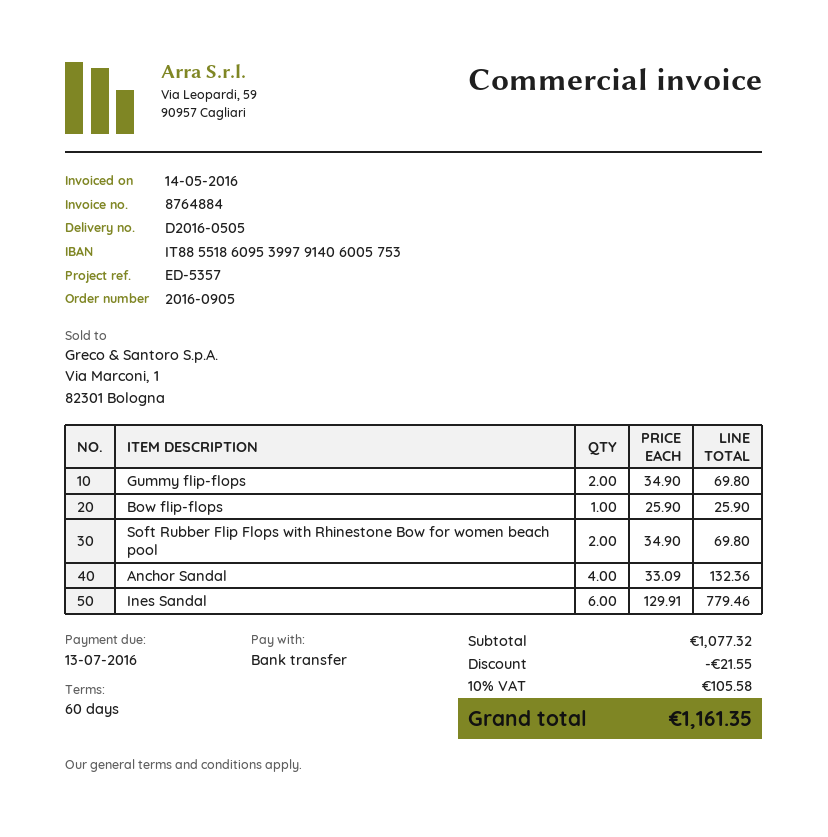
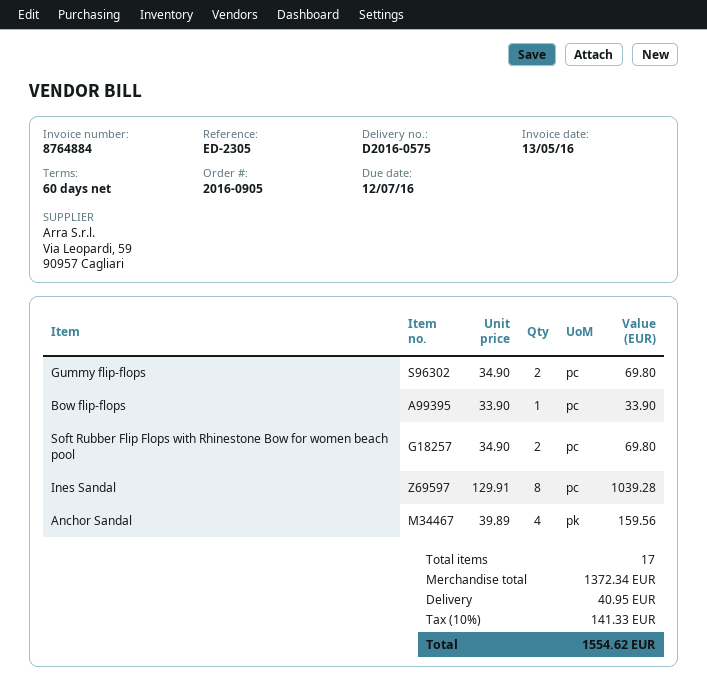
delivery note number: D2016-0505 -> D2016-0575
invoice date: 2016-05-14 -> 2016-05-13
due date: 2016-07-13 -> 2016-07-12
reference: ED-5357 -> ED-2305
Bow flip-flops: 1 x 25.90 = 25.90 -> 1 x 33.90 = 33.90
Anchor Sandal: 4 x 33.09 = 132.36 -> 4 x 39.89 = 159.56
Ines Sandal: 6 x 129.91 = 779.46 -> 8 x 129.91 = 1039.28
subtotal: 1077.32 -> 1372.34
discount: 21.55 -> none
shipping: none -> 40.95
tax: 10% = 105.58 -> 10% = 141.33
total: 1161.35 -> 1554.62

____________________

--- BRIEF ---
Scan the entries above for the string "Sandal" and copy each line that contains it.

--- SOLUTION TO THE PROBLEM ---
Anchor Sandal: 4 x 33.09 = 132.36 -> 4 x 39.89 = 159.56
Ines Sandal: 6 x 129.91 = 779.46 -> 8 x 129.91 = 1039.28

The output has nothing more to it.